Doria drank beer, took a drag off of her cigarette. I caught myself watching her, how she moved. Nothing about her seemed self-conscious. She paid no mind to the guys staring at her, taking peeks between shots at the pool table or averting their interest from the weather guy with the hair plugs as he talked about the cold front coming in from the west.
"When she started at the firm," she said, "the lawyers hit on her, and she was nice, and she did her best to dodge 'em and keep everything professional. But they wear you down after a while, and she started seeing someone. And when I say 'seeing someone,’ I mean 'fucking him.'"
"Who was the lucky winner?"
“Richard Walters, one of the junior partners.”
“What can you tell me about him?”
"He's about 50. Decent looking enough. Works out, so he’s not gone the all-gut-and-no-ass route. He's a good lawyer, kind of an asshole, but he’s a lawyer, so that’s a given, isn’t it? And his wife’s not bad, either. She’s small-town hot. Dresses like the housewives from all of those shows, but she’s got a good ass."
I raised an eyebrow. Doria smiled.
“What?” she said. “I can rut from the same trough as the rest of the pigs.”
"You think Bobbi told herself Walters was in love with her?"
"You married, Henry?"
“That’s a complicated question.”
“Shouldn’t be.
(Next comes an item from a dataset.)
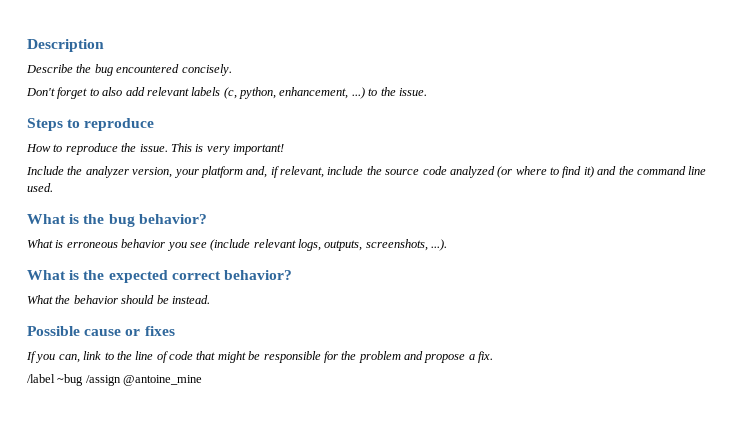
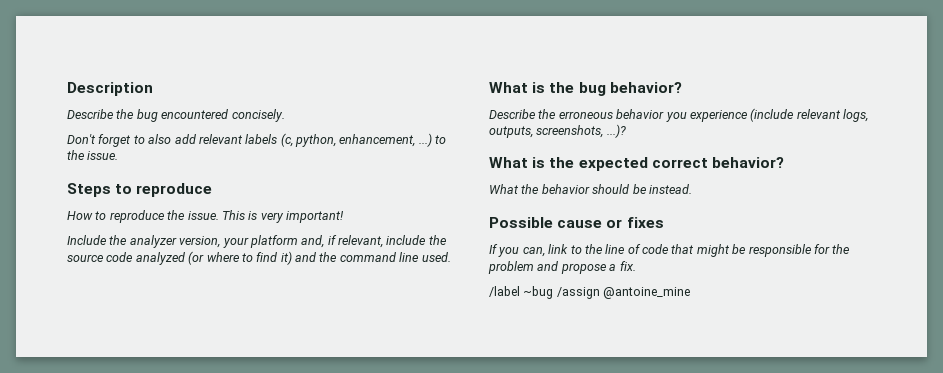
[27,239,64,248] What is -> [489,109,557,119] Describe the
[189,242,207,248] see -> [689,110,748,122] experience
[431,239,448,251] ...). -> [606,124,626,138] ...)?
It’s like pregnancy or virginity; either you are or you’re not.”
“According to the law, I am, but we’ve been separated for a while.”
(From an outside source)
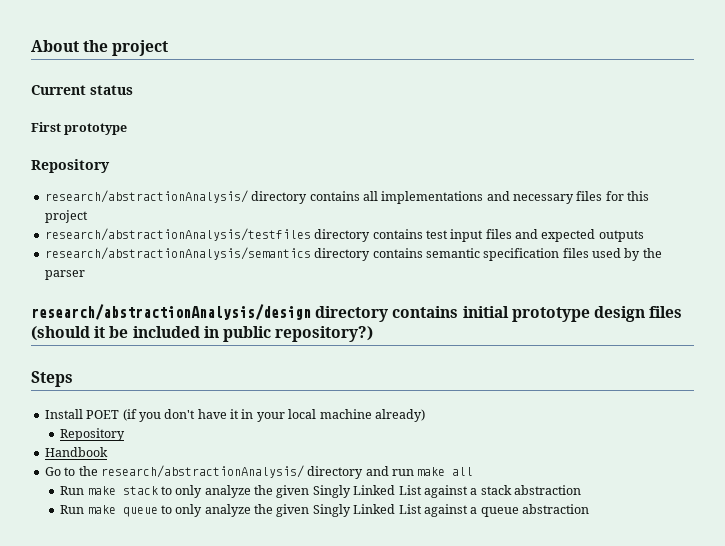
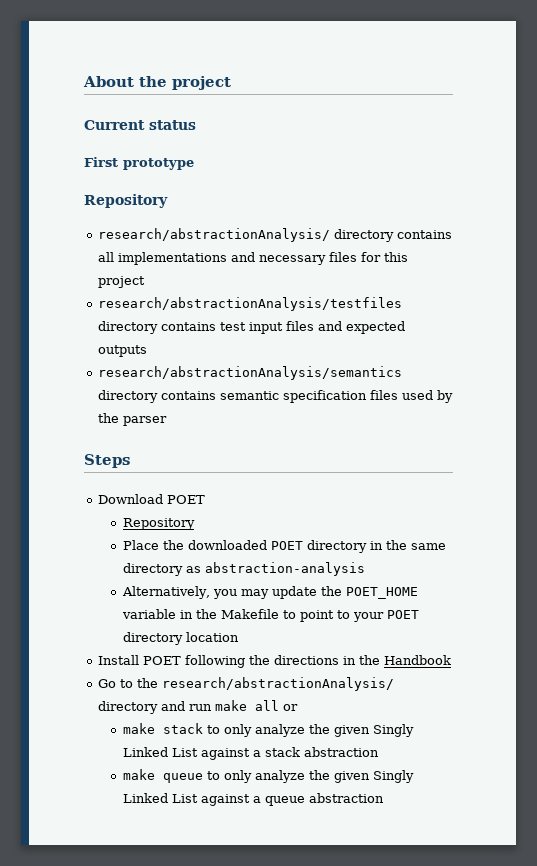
[31,304,683,322] [31,326,374,342] [31,371,73,387] [44,409,425,422] [60,428,126,441] research/abstractionAnalysis/design directory contains initial prototype design files (should it be included in public repository?) // Steps // Install POET (if you don't have it in your local machine already) // Repository // -> [84,454,130,468] [98,494,206,504] [122,518,195,530] [122,540,446,553] [122,562,365,576] [121,586,418,599] [121,609,419,622] [122,632,239,645] [98,655,381,668] Steps // Download POET // Repository // Place the downloaded POET directory in the same directory as abstraction-analysis // Alternatively, you may update the POET_HOME variable in the Makefile to point to your POET directory location // Install POET following the directions in the
[60,486,85,495] // Run -> [283,704,299,711] or //
[60,505,85,514] Run -> (379, 752) none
“Any chance of reconciliation?”
“Maybe when the Browns win the Super Bowl.”
Doria smiled. She had pronounced canines, almost like a vampire. "For women, and this may sound sexist or anti-feminist or some kind of '-ist,' but we like having another person. You get kicked around enough, you learn that there are worse things in the world than settling for whatever you can find. Sometimes something, as meaningless as it might be, is better than the nothing you're getting otherwise."
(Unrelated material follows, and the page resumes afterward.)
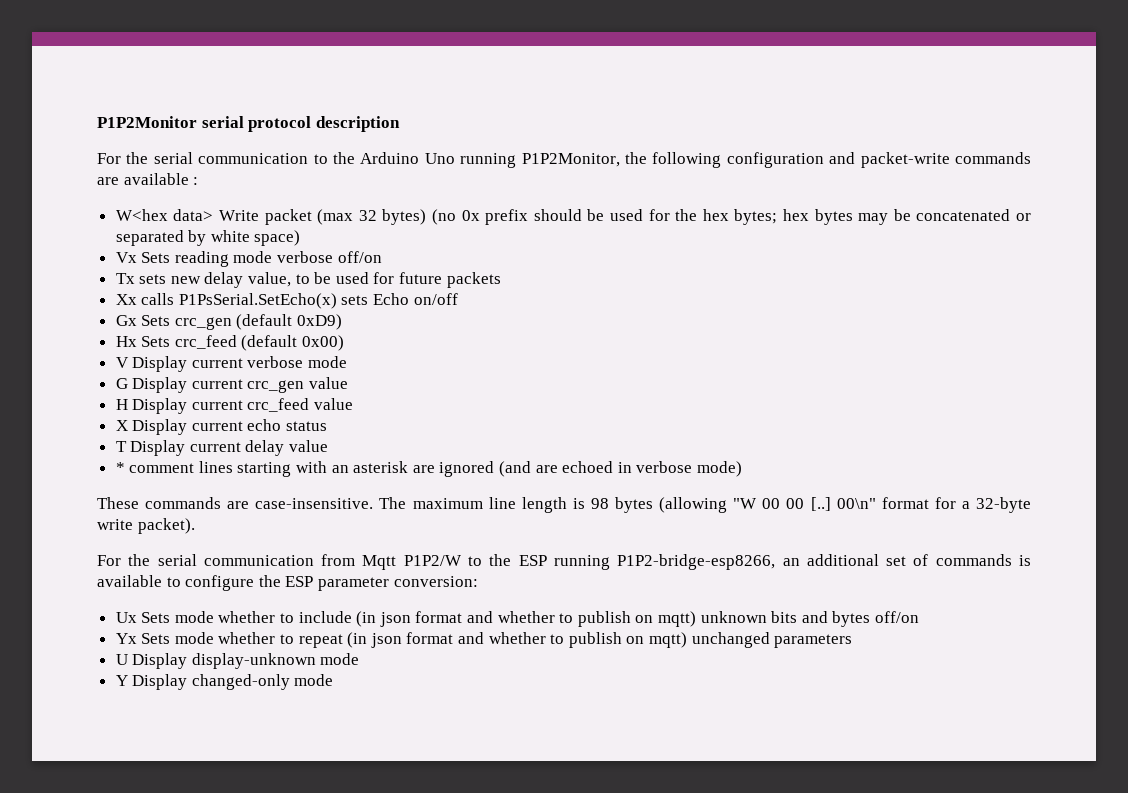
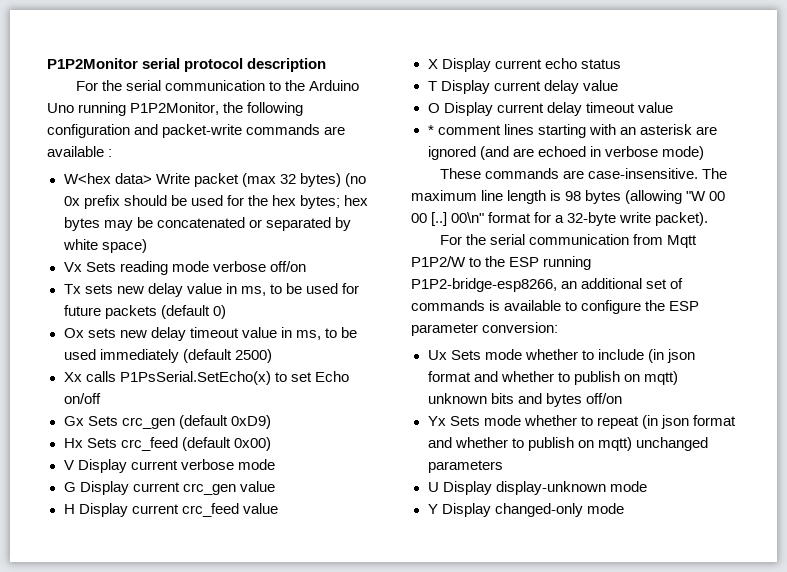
[248,272,292,287] value, -> [186,283,266,296] value in ms,
(501, 280) none -> [160,305,226,319] [63,327,357,341] [63,349,272,363] (default 0) // Ox sets new delay timeout value in ms, to be used immediately (default 2500)
[341,295,369,305] sets -> [274,372,312,382] to set
(329, 446) none -> [427,102,673,116] // O Display current delay timeout value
The bartender came by and asked if I wanted another. I hadn’t realized I had finished it. I said
no.
Doria reached out and touched the back of my hand. She kept it there, running a finger over my knuckles. She had a glint in her eyes.
"You hungry? I got steaks thawed out back at my house. I can throw 'em on the stove, do up potatoes in the microwave. Got a few cold beers, too."
I watched her hand as it crept up across the top of mine, eventually wrapping itself around my hand. Her fingertips rubbed across my palm.
"I'm not sure me and another beer are such a good idea. I'm not entirely confident of my ability to get home right now as is."
That smile on Doria's face lit up even brighter. "Honey, who said anything about you going home?"
I didn't know what to say on that. I couldn't remember the last time a woman had hit on me. Her expression said she saw me considering things.
"I'm offering you my bed," she said. 'No offense, but I know for a fact there's any number of guys in here who'll jump at the chance, and I can go other places and find guys there too. So choose if you want to over-think this or you want to follow me home?"
I motioned for the bartender, slapped several bills onto the counter and walked out the door with Doria at my side.
Sleeping with Doria wasn’t the best idea I ever had, but it had been so long since there’d been a second person in the room with me during sex, I didn’t give a good goddamn about good or bad ideas. Even though I was rustier than a wagon left in the rain, and it wasn't quite the bullshit about never forgetting how to ride a bicycle, things seemed to fall into place well enough, and afterwards, as we laid there amid the smell of sweat and Doria's post-coital cigarette, I thought I'd acquitted myself well.
That was until somewhere in the recess of my brain I heard Maggie's voice. Saw her face. Imagined the scent of her perfume. That was all it took to drag me down my particular little rabbit hole of self-pity.